Shi’i Islam, with its rich and extensive history, has played a crucial role in the evolution of Islam as both a major world religion and civilization. The prolific achievements of Shi’i theologians, philosophers and others are testament to the spiritual and intellectual wealth of this community. Yet Shi’i studies has unjustly remained a long-neglected field, despite the important contribution that Shi’ism has made to Islamic traditions. Only in recent decades, partially spurred by global interest in political events of the Middle East, have scholars made some significant contributions in this area. The Study of Shi’i Islam presents papers originally delivered at the first international colloquium dedicated exclusively to Shi’i studies, held in 2010 at The Institute of Ismaili Studies, London. Within the book are eight sections, namely, history, the Qur’an and its Shi’i interpretations, hadith, law, authority, theology, rites and rituals, and intellectual traditions and philosophy.
Each section begins with an introduction contextualizing the aspects of studying Shi’i Islam particular to its theme, before going on to address topics such as the state of the field, methodology and tools, and the primary issues with which contemporary scholars of Shi’i studies are dealing. The scope and depth here covered makes this book of especial interest to researchers and students alike within the field of Islamic studies.
I.B. Tauris Publishing has published Shi’i Islam and Identity: Religion, Politics and Change in the Global Muslim Community (2012) by Lloyd Ridgeon (University of Glasgow). The publisher’s description follows.
The contemporary world is increasingly regarded as a global community in which traditional patterns of social organisation, faith and practice are rapidly being transformed. These changes are evident in many religious traditions, and Shi’i Islam is no exception. This book seeks to investigate the nature of contemporary Shi’ism, focusing on the creation of identities – showing the diversity of thought within the Shi’i world, the transnational nature of Shi’i networks, and the forces of tradition and modernity influencing current developments in Shi’i identity. Increasing contacts between East and West have made the presence of Shi’ism more visible in the modern world, especially in Europe. Shi’i Islam and Identity shows that it is no longer sufficient to speak of a ‘Shi’i Crescent’; rather, Shi’i worlds range from Senegal, Afghanistan, Iran and Iraq, to Turkey, Albania and European capitals such as London and Berlin.
From Columbia University Press, a new book by Laurence Louër (research fellow at CERI/ SciencesPo in Paris), Shi’ism and Politics in the Middle East (forthcoming May 2012). The publisher’s description follows.
Laurence Louër’s timely study immediately precedes the recent outbreak of unrest in Bahrain, triggering the escalation of the so-called Arab Spring of 2011. In addition to issues relating to the role of Shiite Islamist movements in regional politics, Louër provides background for the Bahraini conflict and Shiism’s wider implications as a political force in the Arab Middle East.
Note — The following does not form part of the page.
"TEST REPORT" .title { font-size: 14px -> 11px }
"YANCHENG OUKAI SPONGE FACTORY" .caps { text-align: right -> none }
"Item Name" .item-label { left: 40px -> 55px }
Louër’s study depicts Bahrain’s troubles as a phenomenon rooted in local perceptions of injustice rather than in the fallout from Shiite Iran’s foreign policies. More generally, her work argues that although Iran’s Islamic Revolution had an electrifying effect on Shiite movements in Lebanon, Iraq, Saudi Arabia, and the Gulf, in the end local political imperatives are the crucial driver of developments within Shiite movements—though Lebanon’s Hezbollah remains an exception. In addition, the rise of lay activists within Shiite movements across the Middle East and the emergence of Shiite anticlericalism has diminished the overwhelming influence of the Shiite clerical institution. Ultimately, Louër dispells the myth that Iran determines the politics of Iraq, Bahrain, and other Arab states with significant Shiite populations. Her book couldn’t be more necessary as revolution continues to spread across the Middle East.